2 min read

Union permit-holders’ right to consult does not extend to petitioning employees for bargaining

Union officials may only enter a work premises under certain conditions according to the statutory right provided by the Fair Work Act 2009 (Cth) (FW Act).

According to section 484 of the FW Act, a union official holding the requisite permit may enter premises to hold discussions with one or more employees. The FW Act goes on to define employees as anyone who performs work on the premises, whose industrial interests are being represented and those who wish to participate in discussions.

Section 502 is a civil remedy provision that provides that a permit-holder seeking to exercise these rights must not be hindered or obstructed. Likewise, there is an obligation on the workplace not to refuse or unduly delay entry of the permit-holder where they are entitled to enter the workplace pursuant to section 501 of the FW Act.

In CEPU v Austal Ships Pty Ltd (2022), the Court provided guidance on the statutory interpretation and application of section 484 of the FW Act.
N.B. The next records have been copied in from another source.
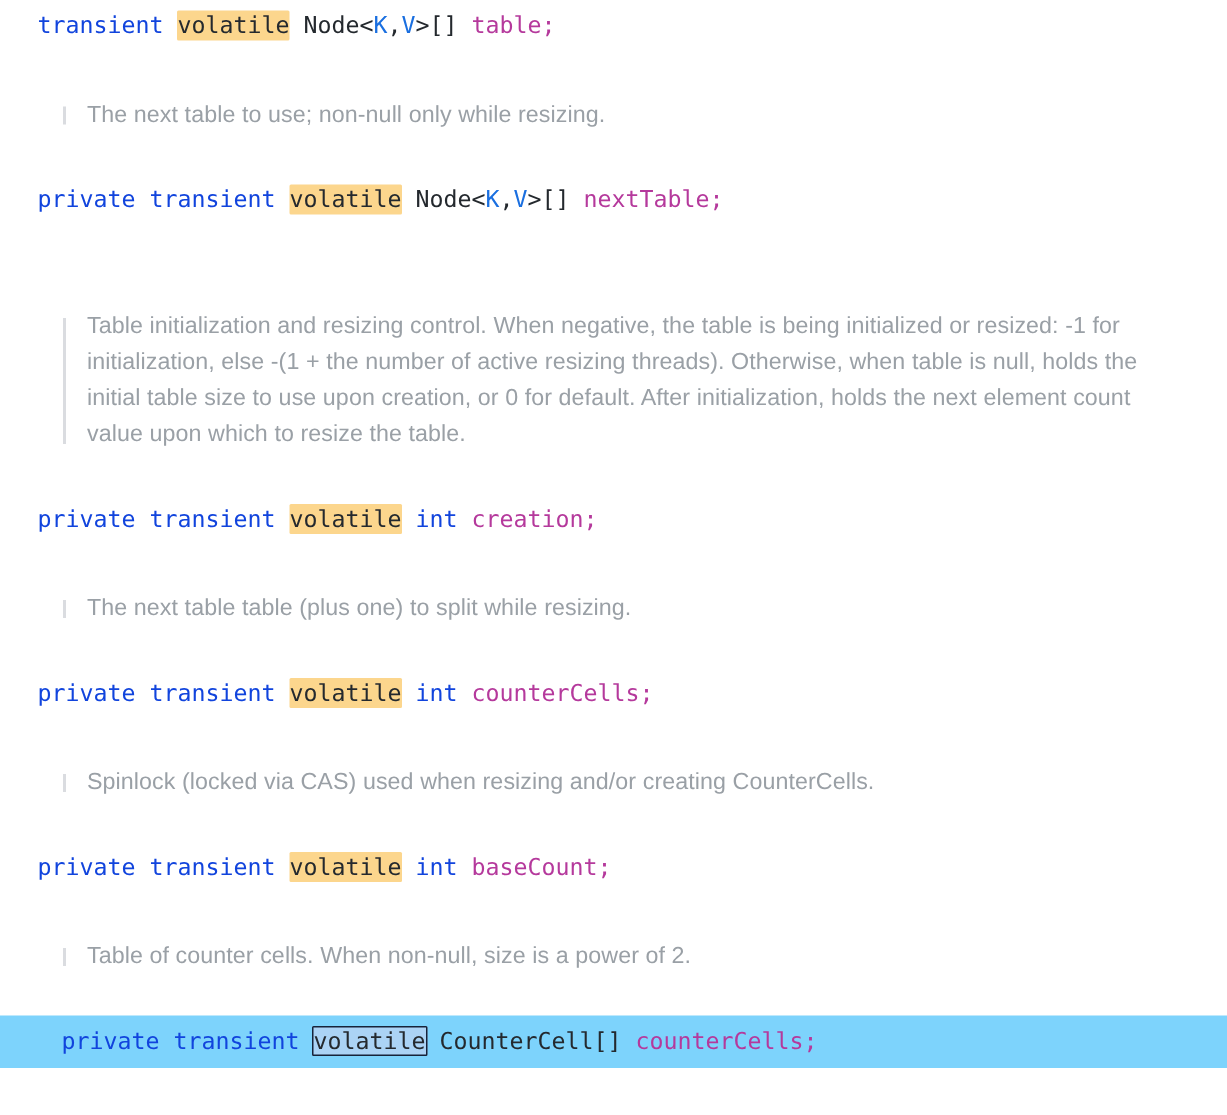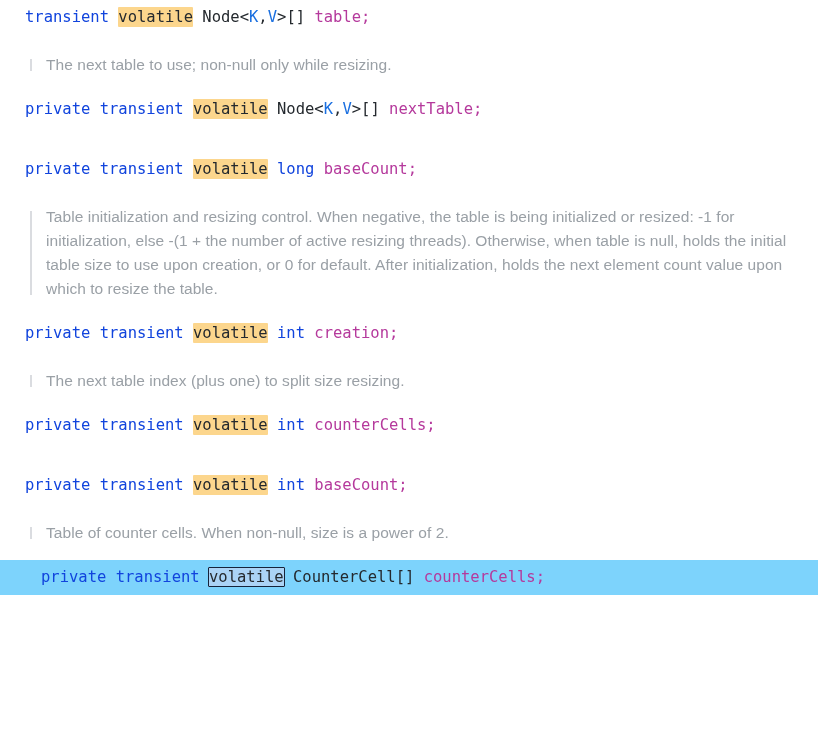--- a/index.html
+++ b/index.html
@@ -55,21 +55,21 @@
     border: 1px solid #16233a;
     padding: 0px 0;
     margin: 0 -1px;
     border-radius: 1px;
   }
 
   
   .doc-block {
     position: relative;
     padding: 0 20px 0 42px;
-    margin: 4px;
+    margin: 16px;
   }
   .doc-block::before {
     content: "";
     position: absolute;
     left: 26px;
     top: 6px;
     bottom: 6px;
     width: 2px;
     background: #dadce0;
   }
@@ -90,34 +90,36 @@
 <div id="doc">
     <div class="code-line"><span class="kw">transient</span><span class="punct"> </span><span class="hit">volatile</span><span class="punct"> </span><span class="type">Node</span><span class="punct">&lt;</span><span class="generic">K</span><span class="punct">,</span><span class="generic">V</span><span class="punct">&gt;[] </span><span class="ident">table</span><span class="semi">;</span></div>
     <div class="gap-md"></div>
     <div class="doc-block">
       <div class="doc-text">The next table to use; non-null only while resizing.</div>
     </div>
     <div class="gap-sm"></div>
     <div class="code-line"><span class="kw">private</span><span class="punct"> </span><span class="kw">transient</span><span class="punct"> </span><span class="hit">volatile</span><span class="punct"> </span><span class="type">Node</span><span class="punct">&lt;</span><span class="generic">K</span><span class="punct">,</span><span class="generic">V</span><span class="punct">&gt;[] </span><span class="ident">nextTable</span><span class="semi">;</span></div>
     <div class="gap-md"></div>
     <div class="gap-sm"></div>
-    <div class="code-line"><span class="kw">private</span><span class="punct"> </span><span class="kw">transient</span><span class="punct"> </span><span class="hit">volatile</span><span class="punct"> </span><span class="kw">long</span><span class="punct"> </span><span class="ident">baseCount</span><span class="semi">;</span></div>
     <div class="gap-md"></div>
     <div class="doc-block">
       <div class="doc-text">Table initialization and resizing control. When negative, the table is being initialized or resized: -1 for initialization, else -(1 + the number of active resizing threads). Otherwise, when table is null, holds the initial table size to use upon creation, or 0 for default. After initialization, holds the next element count value upon which to resize the table.</div>
     </div>
     <div class="gap-sm"></div>
     <div class="code-line"><span class="kw">private</span><span class="punct"> </span><span class="kw">transient</span><span class="punct"> </span><span class="hit">volatile</span><span class="punct"> </span><span class="kw">int</span><span class="punct"> </span><span class="ident">creation</span><span class="semi">;</span></div>
     <div class="gap-md"></div>
     <div class="doc-block">
-      <div class="doc-text">The next table index (plus one) to split size resizing.</div>
+      <div class="doc-text">The next table table (plus one) to split while resizing.</div>
     </div>
     <div class="gap-sm"></div>
     <div class="code-line"><span class="kw">private</span><span class="punct"> </span><span class="kw">transient</span><span class="punct"> </span><span class="hit">volatile</span><span class="punct"> </span><span class="kw">int</span><span class="punct"> </span><span class="ident">counterCells</span><span class="semi">;</span></div>
     <div class="gap-md"></div>
+    <div class="doc-block">
+      <div class="doc-text">Spinlock (locked via CAS) used when resizing and/or creating CounterCells.</div>
+    </div>
     <div class="gap-sm"></div>
     <div class="code-line"><span class="kw">private</span><span class="punct"> </span><span class="kw">transient</span><span class="punct"> </span><span class="hit">volatile</span><span class="punct"> </span><span class="kw">int</span><span class="punct"> </span><span class="ident">baseCount</span><span class="semi">;</span></div>
     <div class="gap-md"></div>
     <div class="doc-block">
       <div class="doc-text">Table of counter cells. When non-null, size is a power of 2.</div>
     </div>
     <div class="gap-sm"></div>
     <div class="code-line row-active"><span class="kw">private</span><span class="punct"> </span><span class="kw">transient</span><span class="punct"> </span><span class="hit current">volatile</span><span class="punct"> </span><span class="type">CounterCell</span><span class="punct">[] </span><span class="ident">counterCells</span><span class="semi">;</span></div>
   </div>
A union permit-holder was denied entry into a workplace because the purpose for entry was to obtain signatures for a petition to be used in a majority support determination application to the Fair Work Commission. The union argued the purpose of obtaining signatures amounted to “holding discussions”.

The Court considered “holding discussions” involved an exchange of ideas with a particular focus on issues that may be affecting the employee and their access to the safeguards under the FW Act. While a discussion may involve an intention to reach a consensus or persuade a party, once a conclusion has been reached, the discussion ends.

The Court ruled that any act that goes beyond mere discussions and leads to a promise with future application is a purpose that goes beyond “holding discussions” and contravenes the purpose of the provision. Therefore, the Court determined that entering the property to obtain signatures to be used in a future application to the Fair Work Commission would go beyond “holding discussions” for the purposes of the FW Act.

This ruling is contentious and likely to be appealed by the unions.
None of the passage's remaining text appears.